Edit difference data:
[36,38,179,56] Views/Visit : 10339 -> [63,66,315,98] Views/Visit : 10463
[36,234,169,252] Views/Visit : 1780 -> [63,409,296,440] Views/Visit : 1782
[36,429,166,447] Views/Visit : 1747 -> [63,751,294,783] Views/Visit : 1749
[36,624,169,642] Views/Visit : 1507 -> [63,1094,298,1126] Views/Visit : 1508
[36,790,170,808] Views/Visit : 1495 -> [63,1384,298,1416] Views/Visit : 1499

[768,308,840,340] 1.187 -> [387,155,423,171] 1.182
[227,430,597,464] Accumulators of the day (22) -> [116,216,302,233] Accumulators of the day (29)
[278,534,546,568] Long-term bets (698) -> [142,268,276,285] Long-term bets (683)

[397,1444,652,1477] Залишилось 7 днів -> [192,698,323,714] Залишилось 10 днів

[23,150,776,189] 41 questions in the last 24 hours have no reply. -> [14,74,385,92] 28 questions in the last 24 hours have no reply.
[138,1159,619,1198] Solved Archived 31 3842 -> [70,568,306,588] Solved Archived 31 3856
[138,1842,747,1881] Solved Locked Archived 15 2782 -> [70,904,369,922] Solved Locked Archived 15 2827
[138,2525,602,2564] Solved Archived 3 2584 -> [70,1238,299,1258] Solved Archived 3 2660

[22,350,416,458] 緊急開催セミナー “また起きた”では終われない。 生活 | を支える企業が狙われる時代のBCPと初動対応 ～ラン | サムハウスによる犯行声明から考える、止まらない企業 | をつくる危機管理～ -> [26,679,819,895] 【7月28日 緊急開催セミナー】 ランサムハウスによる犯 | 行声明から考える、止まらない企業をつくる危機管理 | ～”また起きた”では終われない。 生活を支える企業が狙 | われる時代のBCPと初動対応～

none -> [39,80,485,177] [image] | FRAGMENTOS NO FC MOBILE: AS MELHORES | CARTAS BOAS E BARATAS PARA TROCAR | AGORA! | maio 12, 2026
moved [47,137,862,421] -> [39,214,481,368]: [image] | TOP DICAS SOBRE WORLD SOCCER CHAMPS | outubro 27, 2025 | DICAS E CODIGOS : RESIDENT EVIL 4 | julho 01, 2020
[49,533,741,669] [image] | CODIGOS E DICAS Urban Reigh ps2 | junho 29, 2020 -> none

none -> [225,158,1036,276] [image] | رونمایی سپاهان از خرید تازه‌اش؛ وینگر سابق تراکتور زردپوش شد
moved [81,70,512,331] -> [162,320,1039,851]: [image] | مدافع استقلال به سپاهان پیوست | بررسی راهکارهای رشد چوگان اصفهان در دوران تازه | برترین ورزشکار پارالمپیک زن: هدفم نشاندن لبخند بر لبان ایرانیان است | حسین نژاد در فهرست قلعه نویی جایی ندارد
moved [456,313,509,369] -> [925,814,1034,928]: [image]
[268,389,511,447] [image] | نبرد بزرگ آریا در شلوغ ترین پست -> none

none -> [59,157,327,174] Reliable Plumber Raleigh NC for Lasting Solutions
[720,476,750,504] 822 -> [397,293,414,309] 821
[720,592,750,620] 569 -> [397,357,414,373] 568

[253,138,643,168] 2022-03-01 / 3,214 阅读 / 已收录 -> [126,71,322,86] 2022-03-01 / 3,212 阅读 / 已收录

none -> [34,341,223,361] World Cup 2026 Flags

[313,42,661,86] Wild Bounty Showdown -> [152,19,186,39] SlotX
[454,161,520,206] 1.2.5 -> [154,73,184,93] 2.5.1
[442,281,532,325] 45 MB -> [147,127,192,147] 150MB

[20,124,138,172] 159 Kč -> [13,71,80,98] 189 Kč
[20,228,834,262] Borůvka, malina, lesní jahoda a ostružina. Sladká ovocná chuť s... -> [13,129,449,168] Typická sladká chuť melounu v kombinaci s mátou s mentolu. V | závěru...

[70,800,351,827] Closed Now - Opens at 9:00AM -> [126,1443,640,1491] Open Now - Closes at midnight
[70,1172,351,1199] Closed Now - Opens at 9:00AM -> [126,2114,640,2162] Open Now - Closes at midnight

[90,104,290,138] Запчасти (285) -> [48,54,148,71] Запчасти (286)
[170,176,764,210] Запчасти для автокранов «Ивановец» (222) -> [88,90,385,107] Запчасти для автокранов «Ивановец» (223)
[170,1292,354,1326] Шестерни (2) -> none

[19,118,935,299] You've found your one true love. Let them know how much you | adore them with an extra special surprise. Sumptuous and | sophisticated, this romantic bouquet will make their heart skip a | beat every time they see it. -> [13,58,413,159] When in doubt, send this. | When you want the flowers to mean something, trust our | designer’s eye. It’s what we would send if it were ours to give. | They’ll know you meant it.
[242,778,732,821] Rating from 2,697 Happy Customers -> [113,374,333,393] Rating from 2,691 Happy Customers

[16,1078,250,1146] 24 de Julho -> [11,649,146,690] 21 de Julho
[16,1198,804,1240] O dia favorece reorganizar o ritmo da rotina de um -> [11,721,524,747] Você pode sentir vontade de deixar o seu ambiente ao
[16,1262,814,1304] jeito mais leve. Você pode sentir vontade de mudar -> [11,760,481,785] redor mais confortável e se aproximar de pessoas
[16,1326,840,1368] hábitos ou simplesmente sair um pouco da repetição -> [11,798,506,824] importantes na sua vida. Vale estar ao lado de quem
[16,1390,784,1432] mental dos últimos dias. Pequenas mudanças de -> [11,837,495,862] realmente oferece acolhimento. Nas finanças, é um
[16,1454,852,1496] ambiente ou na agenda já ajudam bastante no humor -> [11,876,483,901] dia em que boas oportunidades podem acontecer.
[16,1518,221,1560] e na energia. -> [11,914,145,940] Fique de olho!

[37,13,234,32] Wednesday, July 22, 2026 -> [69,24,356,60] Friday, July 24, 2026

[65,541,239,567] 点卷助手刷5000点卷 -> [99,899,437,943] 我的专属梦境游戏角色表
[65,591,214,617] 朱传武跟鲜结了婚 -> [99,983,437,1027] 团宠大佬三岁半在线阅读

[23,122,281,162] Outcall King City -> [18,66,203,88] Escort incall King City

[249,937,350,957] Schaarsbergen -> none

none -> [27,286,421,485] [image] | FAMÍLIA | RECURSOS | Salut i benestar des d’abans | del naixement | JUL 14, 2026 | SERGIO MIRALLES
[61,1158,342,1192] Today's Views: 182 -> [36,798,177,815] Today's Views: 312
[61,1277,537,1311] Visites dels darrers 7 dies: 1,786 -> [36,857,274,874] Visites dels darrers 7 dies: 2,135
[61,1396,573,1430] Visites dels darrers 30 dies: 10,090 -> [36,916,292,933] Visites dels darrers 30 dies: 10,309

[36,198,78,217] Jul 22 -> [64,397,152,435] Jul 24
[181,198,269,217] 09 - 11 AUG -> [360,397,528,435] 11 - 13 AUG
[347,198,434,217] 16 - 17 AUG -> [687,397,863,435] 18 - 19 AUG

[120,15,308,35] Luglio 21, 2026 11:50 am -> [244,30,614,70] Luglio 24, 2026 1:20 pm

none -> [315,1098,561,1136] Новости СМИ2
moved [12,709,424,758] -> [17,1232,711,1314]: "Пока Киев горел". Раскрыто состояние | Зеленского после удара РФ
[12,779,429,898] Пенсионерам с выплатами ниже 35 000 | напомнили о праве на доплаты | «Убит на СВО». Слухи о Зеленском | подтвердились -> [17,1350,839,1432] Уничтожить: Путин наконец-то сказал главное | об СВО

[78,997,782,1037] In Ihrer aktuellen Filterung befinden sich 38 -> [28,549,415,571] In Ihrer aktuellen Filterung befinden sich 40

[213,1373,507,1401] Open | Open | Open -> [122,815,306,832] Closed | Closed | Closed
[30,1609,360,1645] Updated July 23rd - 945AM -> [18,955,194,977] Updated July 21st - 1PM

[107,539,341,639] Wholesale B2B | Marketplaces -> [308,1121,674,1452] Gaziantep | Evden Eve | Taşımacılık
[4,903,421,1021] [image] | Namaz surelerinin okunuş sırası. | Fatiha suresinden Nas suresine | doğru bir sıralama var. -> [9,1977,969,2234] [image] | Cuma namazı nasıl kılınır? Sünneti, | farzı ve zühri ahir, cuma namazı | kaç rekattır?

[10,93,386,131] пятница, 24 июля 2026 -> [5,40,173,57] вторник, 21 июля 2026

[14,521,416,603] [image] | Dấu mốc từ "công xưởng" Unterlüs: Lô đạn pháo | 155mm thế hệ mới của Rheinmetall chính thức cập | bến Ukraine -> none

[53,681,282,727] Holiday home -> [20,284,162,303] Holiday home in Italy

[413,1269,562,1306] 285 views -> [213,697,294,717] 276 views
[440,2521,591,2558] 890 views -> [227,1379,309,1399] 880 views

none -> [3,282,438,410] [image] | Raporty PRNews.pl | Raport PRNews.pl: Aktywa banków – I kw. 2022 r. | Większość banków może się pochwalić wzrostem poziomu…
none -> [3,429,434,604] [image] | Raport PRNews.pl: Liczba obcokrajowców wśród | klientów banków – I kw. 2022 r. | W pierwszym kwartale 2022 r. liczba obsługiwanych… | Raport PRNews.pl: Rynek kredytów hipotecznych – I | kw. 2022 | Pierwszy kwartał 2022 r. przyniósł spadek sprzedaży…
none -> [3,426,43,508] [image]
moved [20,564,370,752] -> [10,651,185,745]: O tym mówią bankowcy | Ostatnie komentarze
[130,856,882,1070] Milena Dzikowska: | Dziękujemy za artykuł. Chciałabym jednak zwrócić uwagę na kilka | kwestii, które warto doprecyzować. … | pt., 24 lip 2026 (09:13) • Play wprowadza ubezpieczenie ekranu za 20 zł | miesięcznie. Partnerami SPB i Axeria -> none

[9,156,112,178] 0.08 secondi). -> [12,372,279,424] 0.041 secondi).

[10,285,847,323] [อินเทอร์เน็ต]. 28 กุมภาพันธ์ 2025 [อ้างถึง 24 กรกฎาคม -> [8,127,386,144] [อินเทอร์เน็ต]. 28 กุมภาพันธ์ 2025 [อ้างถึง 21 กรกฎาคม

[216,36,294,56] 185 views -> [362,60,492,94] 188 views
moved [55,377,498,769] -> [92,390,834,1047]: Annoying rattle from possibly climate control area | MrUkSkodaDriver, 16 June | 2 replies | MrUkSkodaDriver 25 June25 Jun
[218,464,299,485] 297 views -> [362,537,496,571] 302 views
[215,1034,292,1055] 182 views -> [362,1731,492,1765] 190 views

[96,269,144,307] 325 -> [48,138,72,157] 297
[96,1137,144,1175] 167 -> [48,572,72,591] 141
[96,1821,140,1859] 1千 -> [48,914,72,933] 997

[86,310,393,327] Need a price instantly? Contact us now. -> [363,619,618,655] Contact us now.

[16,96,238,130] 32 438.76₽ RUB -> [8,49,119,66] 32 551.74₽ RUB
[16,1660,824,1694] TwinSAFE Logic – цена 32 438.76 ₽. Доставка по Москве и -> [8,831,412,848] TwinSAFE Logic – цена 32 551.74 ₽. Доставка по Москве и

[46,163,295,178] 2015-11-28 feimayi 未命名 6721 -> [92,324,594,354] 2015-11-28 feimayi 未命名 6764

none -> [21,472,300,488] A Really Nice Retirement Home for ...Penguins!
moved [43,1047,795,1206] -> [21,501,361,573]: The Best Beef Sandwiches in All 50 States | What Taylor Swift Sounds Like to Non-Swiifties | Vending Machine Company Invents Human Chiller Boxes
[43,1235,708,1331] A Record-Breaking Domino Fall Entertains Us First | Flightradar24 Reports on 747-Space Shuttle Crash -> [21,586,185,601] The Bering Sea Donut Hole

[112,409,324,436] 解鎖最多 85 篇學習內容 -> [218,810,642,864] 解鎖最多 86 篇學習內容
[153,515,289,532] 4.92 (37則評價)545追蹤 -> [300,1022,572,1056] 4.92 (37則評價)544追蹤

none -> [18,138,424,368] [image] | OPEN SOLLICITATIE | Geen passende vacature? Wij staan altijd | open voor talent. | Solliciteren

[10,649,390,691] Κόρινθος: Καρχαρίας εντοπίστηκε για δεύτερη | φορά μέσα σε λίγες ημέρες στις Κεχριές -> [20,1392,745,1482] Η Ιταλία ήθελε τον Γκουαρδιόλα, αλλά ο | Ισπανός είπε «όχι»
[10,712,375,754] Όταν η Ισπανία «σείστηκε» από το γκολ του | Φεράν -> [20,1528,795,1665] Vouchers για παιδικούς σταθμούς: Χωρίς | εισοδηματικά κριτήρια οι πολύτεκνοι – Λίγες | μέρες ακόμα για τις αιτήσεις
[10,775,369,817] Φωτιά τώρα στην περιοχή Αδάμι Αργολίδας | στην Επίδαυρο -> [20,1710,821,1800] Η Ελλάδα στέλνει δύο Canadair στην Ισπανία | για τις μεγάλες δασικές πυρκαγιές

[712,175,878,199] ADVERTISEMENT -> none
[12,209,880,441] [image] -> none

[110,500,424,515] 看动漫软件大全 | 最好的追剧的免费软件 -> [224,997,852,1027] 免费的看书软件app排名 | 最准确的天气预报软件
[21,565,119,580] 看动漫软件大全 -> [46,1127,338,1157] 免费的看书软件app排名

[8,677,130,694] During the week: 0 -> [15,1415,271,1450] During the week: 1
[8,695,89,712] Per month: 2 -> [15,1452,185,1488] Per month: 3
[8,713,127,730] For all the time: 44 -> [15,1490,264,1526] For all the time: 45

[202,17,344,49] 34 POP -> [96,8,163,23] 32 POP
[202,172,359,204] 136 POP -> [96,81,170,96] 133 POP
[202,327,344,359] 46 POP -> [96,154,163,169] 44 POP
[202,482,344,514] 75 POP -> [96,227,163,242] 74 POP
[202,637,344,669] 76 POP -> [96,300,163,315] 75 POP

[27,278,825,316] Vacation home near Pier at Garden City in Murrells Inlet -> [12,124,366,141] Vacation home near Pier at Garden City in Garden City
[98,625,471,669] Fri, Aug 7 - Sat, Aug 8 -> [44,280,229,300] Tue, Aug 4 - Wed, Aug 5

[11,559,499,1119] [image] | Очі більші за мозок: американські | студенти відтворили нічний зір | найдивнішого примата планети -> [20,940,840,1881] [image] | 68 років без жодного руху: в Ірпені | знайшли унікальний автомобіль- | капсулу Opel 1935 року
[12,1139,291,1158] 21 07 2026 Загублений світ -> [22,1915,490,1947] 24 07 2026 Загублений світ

YOUR TASK |
Gather each line from the entries above that includes the word "PRNews".

RESULT |
none -> [3,282,438,410] [image] | Raporty PRNews.pl | Raport PRNews.pl: Aktywa banków – I kw. 2022 r. | Większość banków może się pochwalić wzrostem poziomu…
none -> [3,429,434,604] [image] | Raport PRNews.pl: Liczba obcokrajowców wśród | klientów banków – I kw. 2022 r. | W pierwszym kwartale 2022 r. liczba obsługiwanych… | Raport PRNews.pl: Rynek kredytów hipotecznych – I | kw. 2022 | Pierwszy kwartał 2022 r. przyniósł spadek sprzedaży…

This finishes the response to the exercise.